Ingredients You’ll Need

I love how simple and pantry-friendly the ingredients are for this Mini Pumpkin Pies Recipe. Most of them are standard baking staples, and the pumpkin pie spice brings that cozy fall warmth to these little desserts.

  • Pie crusts: You can use homemade for that extra flaky touch or store-bought for convenience—either works beautifully.
  • Brown sugar: Adds a deep, caramel-like sweetness that balances the pumpkin.
  • Granulated sugar: Helps to sweeten evenly and adds a subtle crunch when baked.
  • Pumpkin pie spice: A blend of cinnamon, nutmeg, ginger, and clove that defines pumpkin pie flavor.
  • Salt: Enhances all the flavors, don’t skip it!
  • Canned pumpkin puree: Important to use pure pumpkin, not pumpkin pie filling, for the right texture and taste.
  • Evaporated milk: Gives a creamy richness without making the filling too runny.
  • Egg: Acts as a binder, helping the filling set perfectly.
  • Vanilla extract: Adds a sweet, aromatic depth to the filling.
  • Homemade whipped cream: Optional but highly recommended for topping—trust me, it’s the cherry on top!
Note: You’ll find the complete list of ingredients, along with their exact measurements, in the printable recipe card at the bottom of this post.

Variations

I like to play around with this Mini Pumpkin Pies Recipe depending on the season or mood.
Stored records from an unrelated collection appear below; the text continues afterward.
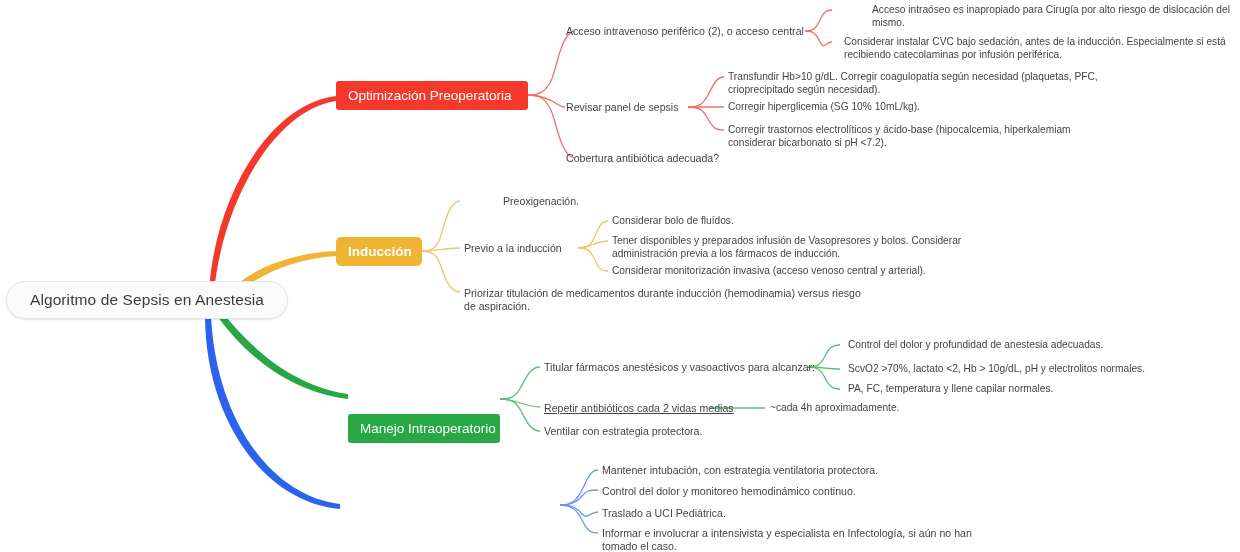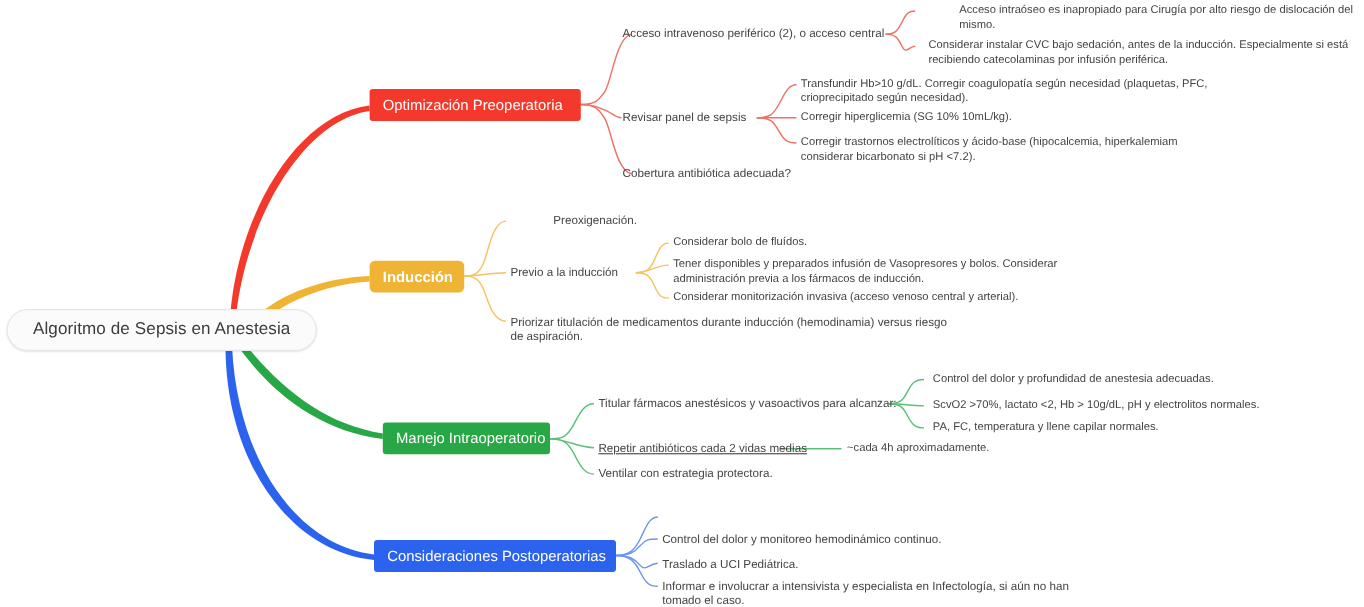"Manejo Intraoperatorio" .branch-node.b-green { margin-top: none -> 30px }
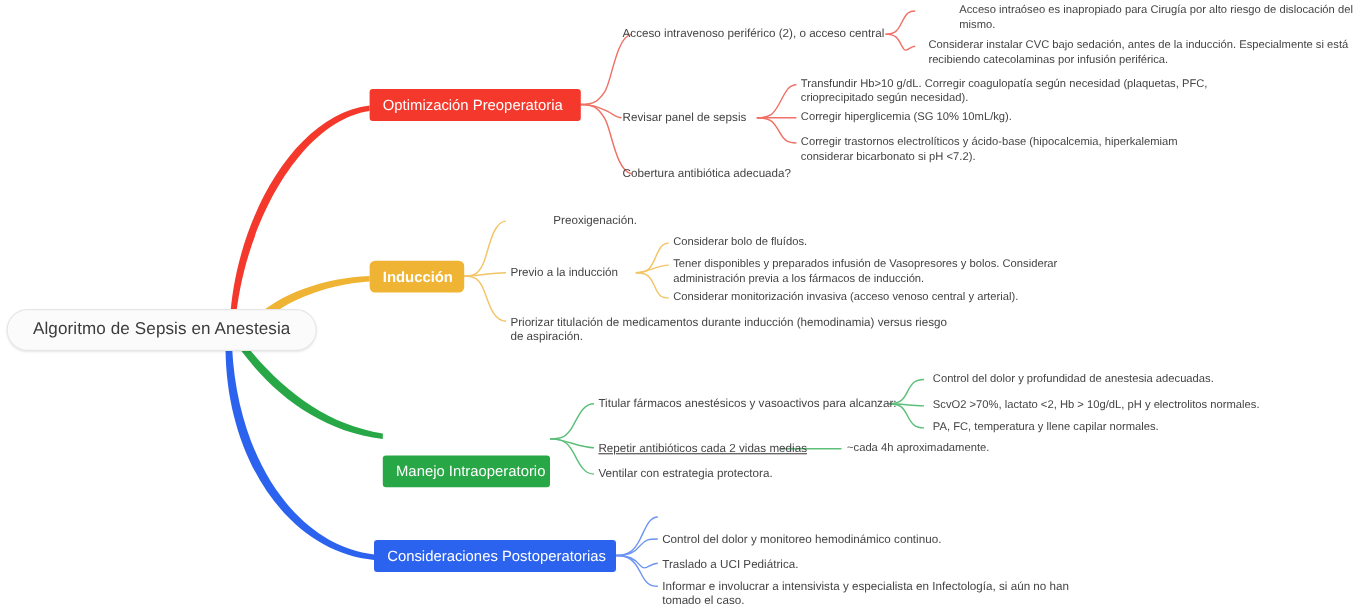"Mantener intubación, con estrategia" div.leaf { html: none -> <div>Mantener intubación, con estrategia ventilatoria protectora.</div> }
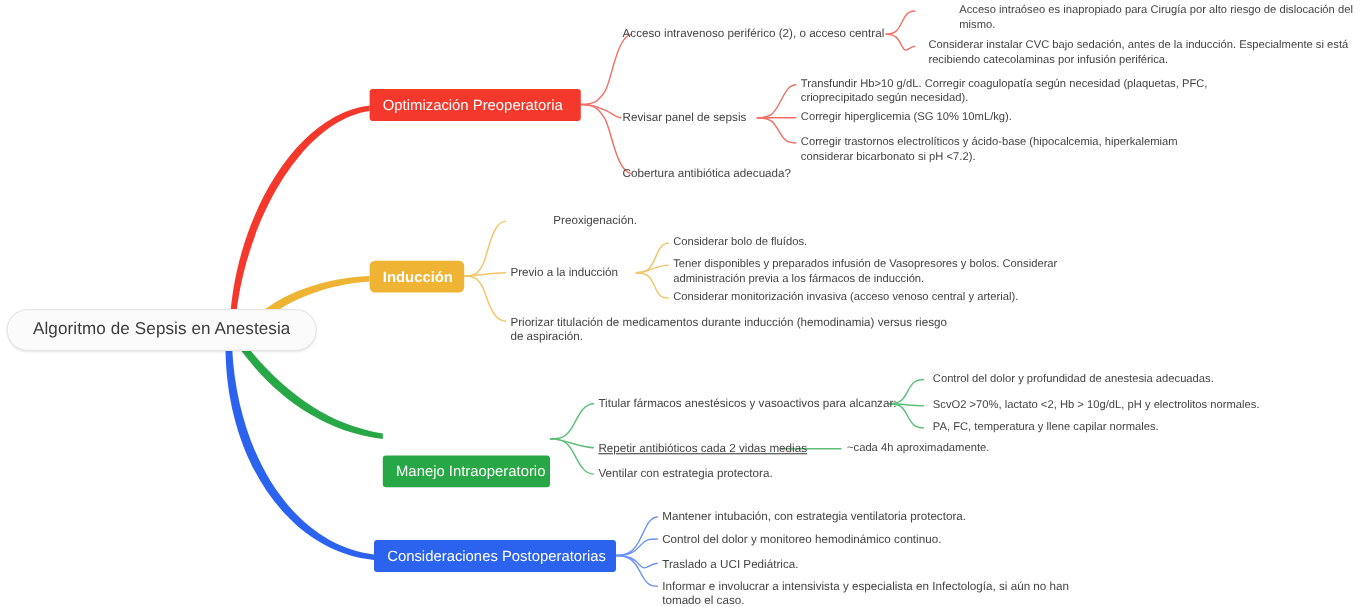"Consideraciones Postoperatorias" div.branch-node { html: <div> <span>Consideraciones Postoperatorias</span> </div> -> none }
It’s a great base for making it your own, so don’t hesitate to swap things out or add a little flair.

  • Spice it up: Sometimes I add a pinch of cayenne for a subtle heat that pairs surprisingly well with the sweet pumpkin.
  • Dairy-free option: Use coconut milk instead of evaporated milk, and top with coconut whipped cream for a dairy-free treat.
  • Crust alternatives: For a nutty twist, try a graham cracker crust instead of traditional pie crust.
  • Add-ins: A handful of mini chocolate chips or chopped pecans sprinkled on top before baking can add fun texture.

How to Make Mini Pumpkin Pies Recipe

Step 1: Prepare Your Pie Crust Circles

Start by preheating your oven to 400°F—that’s crucial for a nice, even bake. Roll out your pie crusts to about 1/8 inch thickness on a lightly floured surface; this ensures they don’t become too thick or tough after baking. Use a 3 1/2-inch cookie cutter or a cup to cut out 18 circles. If you find yourself with leftover scraps, don’t toss them! Re-roll and cut more circles to avoid waste. Gently press each circle into the muffin pan cavities, making sure they snugly fit without tearing. Pop the pans into the fridge while you whip up the filling—that chill helps keep the crust crisp during baking.

Step 2: Mix the Pumpkin Pie Filling

In a bowl, whisk together the sugars, pumpkin pie spice, and salt until everything is nicely blended. Then add the pumpkin puree, evaporated milk, the lightly beaten egg, and vanilla extract. Give it a good whisk until the filling is smooth and homogenous. This mix has the perfect balance of spice and sweetness—you’ll notice it smells amazing before you bake!

Step 3: Fill and Bake Your Mini Pies

Retrieve your chilled pie crust-lined muffin pans from the fridge. Carefully spoon about two tablespoons of the filling into each crust, spreading evenly without overfilling. Bake for 16 to 20 minutes, but keep a close eye near the end to prevent over-browning—aim for set tops and golden crust edges. Once baked, let them cool in the pans for about 30 minutes before gently removing them onto a wire rack to finish cooling.

Step 4: Chill and Serve

After they reach room temperature, transfer the mini pies to an airtight container and refrigerate for at least 3 hours or overnight. This chilling step is key—it helps the filling firm up beautifully and the flavors meld together. When you’re ready to dig in, you can serve them cold or at room temp, and don’t forget that whipped cream topping for an extra touch of indulgence!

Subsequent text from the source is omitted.